* [Material provided]
--- START ---

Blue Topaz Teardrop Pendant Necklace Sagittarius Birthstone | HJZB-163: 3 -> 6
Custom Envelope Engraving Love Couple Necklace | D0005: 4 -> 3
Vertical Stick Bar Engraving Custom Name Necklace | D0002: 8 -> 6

--- END ---
--- START ---

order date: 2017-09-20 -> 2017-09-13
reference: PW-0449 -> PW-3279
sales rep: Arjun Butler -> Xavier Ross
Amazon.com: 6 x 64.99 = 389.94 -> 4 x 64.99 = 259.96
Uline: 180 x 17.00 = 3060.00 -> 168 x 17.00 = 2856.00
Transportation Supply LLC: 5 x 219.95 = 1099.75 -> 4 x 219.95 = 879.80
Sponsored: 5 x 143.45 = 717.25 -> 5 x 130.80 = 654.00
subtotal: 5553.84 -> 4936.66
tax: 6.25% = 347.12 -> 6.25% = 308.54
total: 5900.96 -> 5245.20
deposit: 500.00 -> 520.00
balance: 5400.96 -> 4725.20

--- END ---

Within the listing above, copy each line that has the string "Necklace".

* [Solution]
Blue Topaz Teardrop Pendant Necklace Sagittarius Birthstone | HJZB-163: 3 -> 6
Custom Envelope Engraving Love Couple Necklace | D0005: 4 -> 3
Vertical Stick Bar Engraving Custom Name Necklace | D0002: 8 -> 6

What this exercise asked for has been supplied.